Um dos principais jogadores da seleção argentina, Di María comentou em entrevista ao jornal Olé sobre o período no qual Sampaoli comandou a equipe albiceleste. O meia afirmou que o ambiente entre jogadores e comissão técnica na preparação para a Copa do Mundo foi tumultuado, indicando ainda que não havia união entre as duas partes.

“Antes da Rússia, era tudo uma bomba-relógio, parecia que a qualquer momento explodia algo e isso também era difícil de lidar. Agora é diferente”, disparou o jogador.

“Aprendemos muitas coisas. Uma é que a comissão técnica e os jogadores têm de ser uma só pessoa, todos têm de estar unidos. Isso é o principal para alcançar o objetivo. Isso foi vivido com Sabella e com Martino. Ali eramos um grupo unido, não havia problemas com ninguém. Não entre os jogadores. Isso é fundamental”, completou.

Sampaoli comandou a Argentina em 15 partidas, sendo quatro delas na Copa do Mundo. Foram sete vitórias, quatro empates e quatro derrotas nesse período. No Mundial, a seleção caiu nas oitavas de final para a França, depois de perder por 4 a 3.

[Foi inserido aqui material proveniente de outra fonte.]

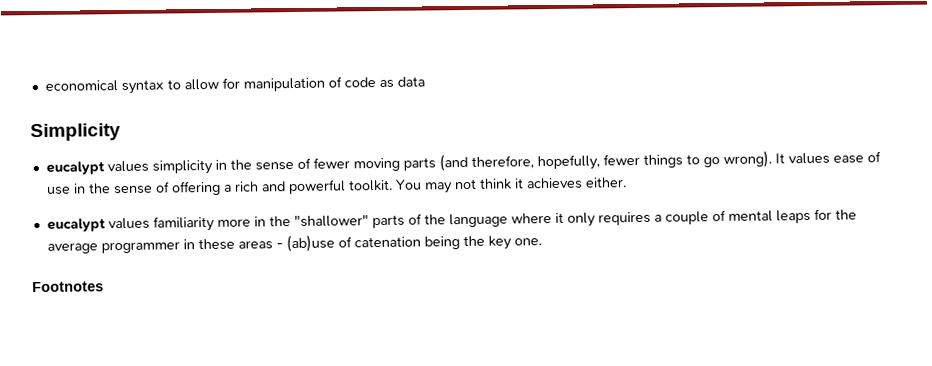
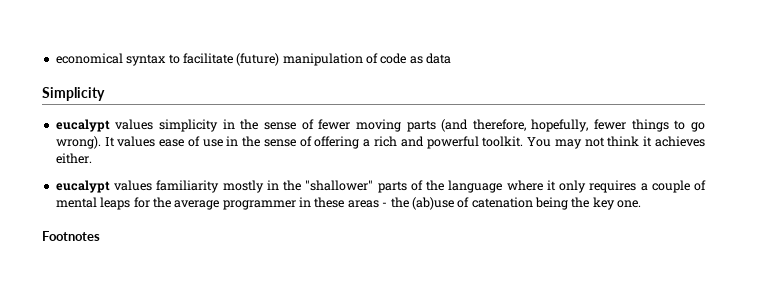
- economical syntax to allow for manipulation of code as data
+ economical syntax to facilitate (future) manipulation of code as data
- eucalypt values familiarity more in the "shallower" parts of the language where it only requires a couple of mental leaps for the average programmer in these areas - (ab)use of catenation being the key one.
+ eucalypt values familiarity mostly in the "shallower" parts of the language where it only requires a couple of mental leaps for the average programmer in these areas - the (ab)use of catenation being the key one.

“Na verdade, é difícil dizer algo desse Mundial. Houve muitos problemas antes do começo. Foi confuso desde o primeiro momento, desde a chegada do Sampaoli. No começo parecia que a coisa ia bem, mas logo terminou como tinha que terminar”, finalizou Di María.

Sampaoli foi demitido após a Copa do Mundo e, em seu lugar, Lionel Scaloni foi escolhido para comandar a Argentina. O substituto era auxiliar do atual treinador do Santos e tem boa relação com Messi e com o restante do elenco. Depois de uma renovação na lista de convocados, a equipe albiceleste chega na Copa América com a expectativa de brigar pelo título. O time estreia no sábado, contra a Colômbia, às 19h, no estádio Fonte Nova.